BLANQUER et sa communication : où comment mettre les enseignants EPS en difficulté ????

Comme Benoit Hubert (Secrétaire Général SNEP FSU) vient de l’écrire dans son édito du jour :« les cours dans les établissements du second degré vont reprendre le 3 mai. Cette reprise sera de nouveau compliquée pour l’ensemble de notre profession. L’EPS, notre discipline s’enseigne difficilement à distance ».
Alors que nous serons confrontés à cette continuité pédagogique dès demain matin nous déplorons que notre ministre de tutelle rende la situation encore plus difficile.
Pourtant avec les annonces du 22 avril dernier des ministres Castex et Blanquer sur les demi- jauges, les militants du SNEP FSU, auraient pu avoir le sentiment d’avoir été écouté. En effet, dès le début en 2020 de cette situation sanitaire, le SNEP, au nom de la grande majorité des enseignants EPS avait fait valoir que les conditions de respect de la distanciation de 1 mètres puis de 2 mètres ne pouvaient s’envisager qu’avec des effectifs par classe qui le permettait (les demis effectifs).   Malheureusement, si il a été annoncé le maintien des demies jauges en lycées, celles-ci ne sont mises en place que dans les collèges des départements les plus touchés comme le Rhône et la Loire dans notre académie et ce, seulement pour les élèves de 3émes et de 4émes. Nous jugeons donc les annonces du 22 avril comme insuffisantes et incohérentes. Nos collègues de l’Ain sauront apprécier ce 2 poids – deux mesures.
Avec ce retour dans les établissements le 3 mai et la décision de ne pas permettre l’accès aux installations sportives couvertes, le SNEP, encore une fois, est contraint de constater que notre ministre ne sait pas de quoi il parle. Il méprise notre discipline, les enseignants EPS et leurs élèves. Ainsi les équipes EPS vont devoir préparer une 5éme rentrée ! Avec, encore une fois, un temps de travail important pour ré-adapter les programmations. Quelle est la cohérence de cette décision alors que juste avant ces congés de printemps, avec un pic de l’épidémie au plus haut niveau, l’accès aux installations sportives étaient autorisées ? Comment expliquer cela à nos élèves et leurs familles ?
ET le même jour de parution de la fiche repère EPS du Ministère, notre ministre Blanquer, adepte des médias, répond sans aucune hésitation à la question d’une journaliste de France Info ce 23 avril à 8h30 : « Monsieur le ministre, un mot sur les cours de Sport. A l’intérieur, ils sont interdits ? Réponse Blanquer : NON… » https://www.youtube.com/watch?v=18sJM23FpWw. Que doivent donc faire les enseignants EPS quand leur ministre semble ne pas connaître les dispositifs prévus pour la discipline dans le protocole sanitaire ? Qui doit-on écouter : le protocole affiché ou le discours du ministre ? Ce dysfonctionnement est vraiment à l’image de l’incompétence de notre ministre.
L’institution nous expliquera faire son travail d’«accompagnement » et renouvellera « tous ces remerciements à la profession, à l’engagement auprès des élèves des enseignants que vous êtes, sachant qu’ils peuvent compter sur les compétences de tous et toutes pour proposer un enseignement de l’EPS et une pratique de l’AS les mieux adaptés à ces conditions ».
Un discours lénifiant qui fatigue de trop nombre d’entre vous. La profession, dans cette période difficile, aurai eu besoin d’un ministre de l’education et pas d’un communiquant aux idées incohérentes !

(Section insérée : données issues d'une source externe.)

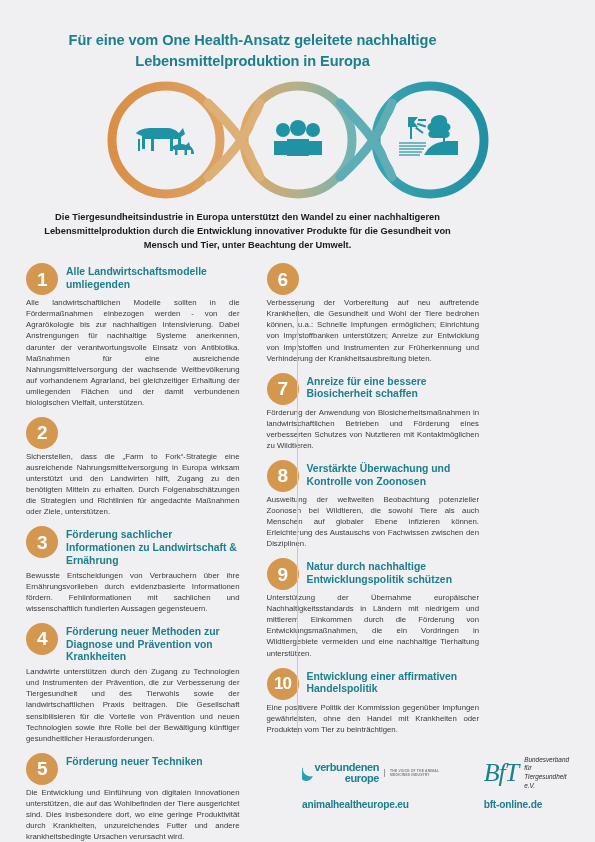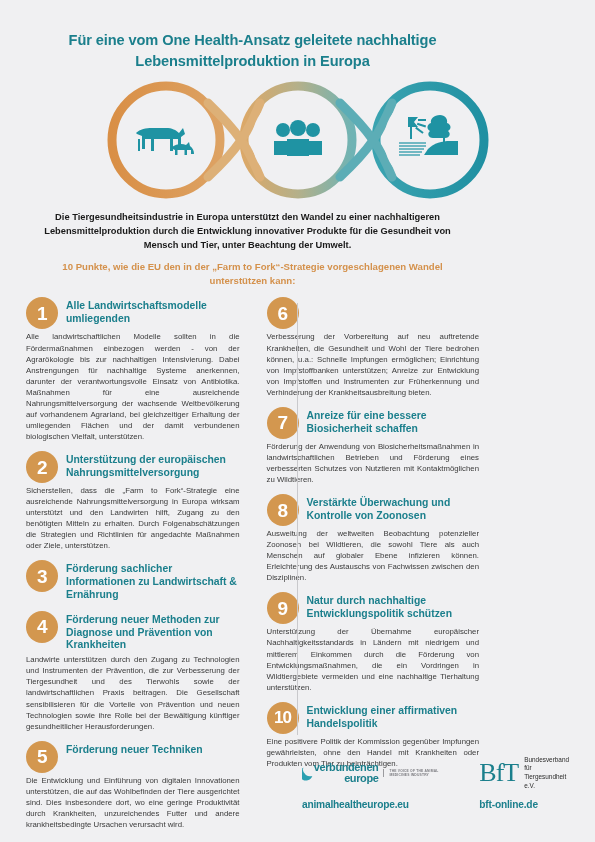"10 Punkte, wie die EU" div.subhead { html: <div>10 Punkte, wie die EU den in der „Farm to Fork“-Strategie vorgeschlagenen Wandel unterstützen kann:</div> -> none }
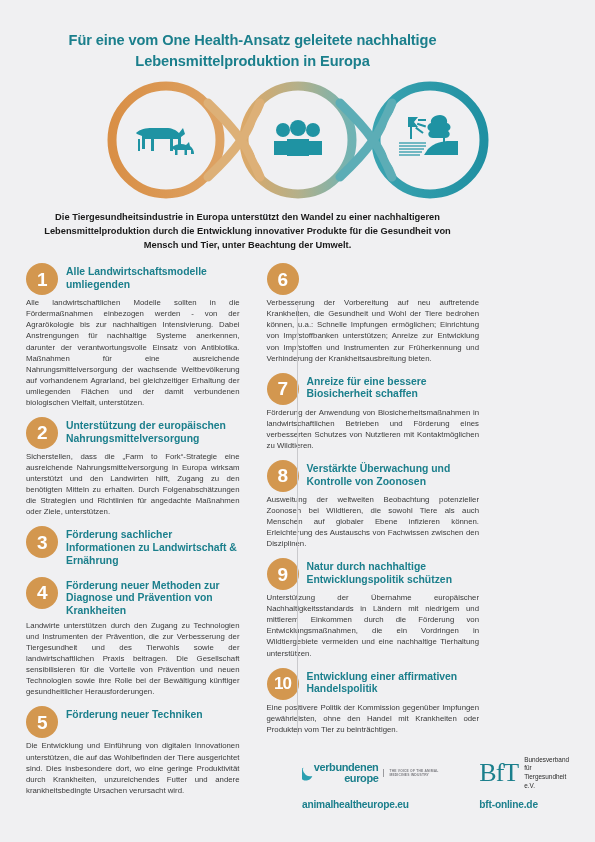"Unterstützung der europäischen" div.ptitle { html: <div>Unterstützung der europäischen Nahrungsmittelversorgung</div> -> none }
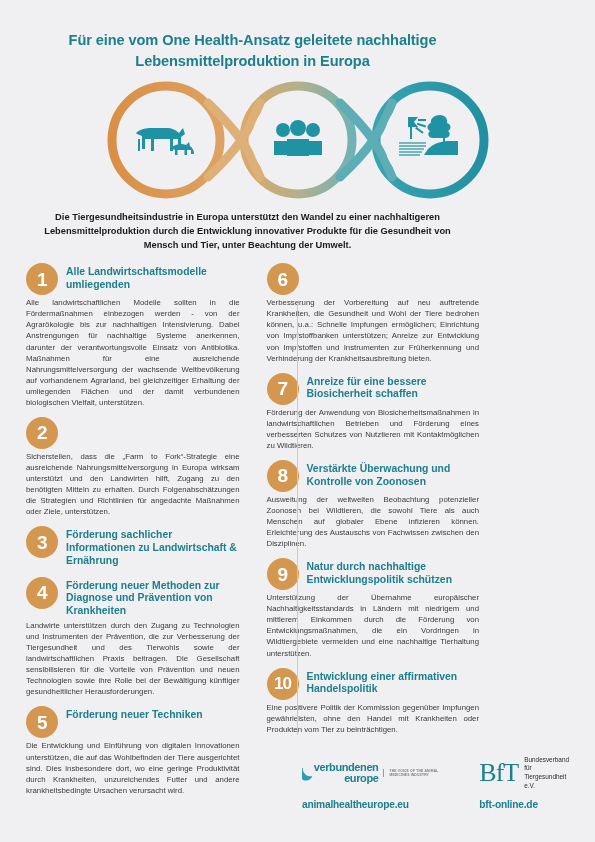"Bewusste Entscheidungen von Verbrauchern" div.pbody { html: none -> <div>Bewusste Entscheidungen von Verbrauchern über ihre Ernährungsvorlieben durch evidenzbasierte Informationen fördern. Fehlinformationen mit sachlichen und wissenschaftlich fundierten Aussagen gegensteuern.</div> }
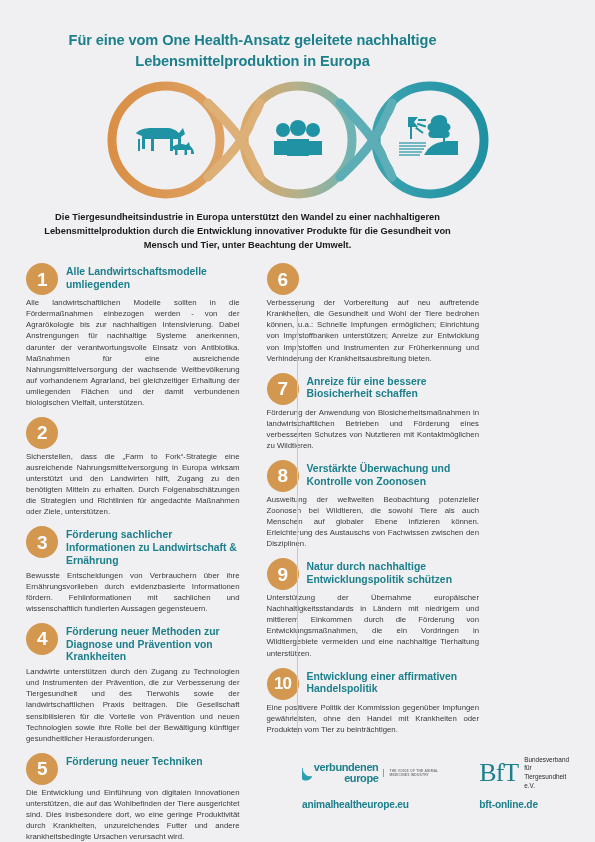"BfT" .bft-wordmark { font-style: none -> italic }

Pour clore, les enseignants EPS en charge de classes terminales sont face à une situation très complexe mais entre l’empathie qui est demandé par l’institution et la « solution » de l’arrangement évaluatif portée par nos IPR, il semble que le travail sera fait et bien fait pour nos élèves. Quelle EPS auront-ils / elles vécue ? Pas de retours.
Nous viendrons vers vous pour en faire un bilan. Rappelons-nous toutes ces injonctions institutionnelles sur la construction et la mise en place caricaturale des référentiels certificatifs !

Nous restons combatifs et proches de vous en cette « dernière » ligne droite de cette année scolaire unique en son genre. Nous restons persuadés que c’est dans le collectif de vos équipes EPS et avec les militants du SNEP FSU que l’EPS restera pour les élèves encore une discipline porteuse et de valeurs et de savoirs.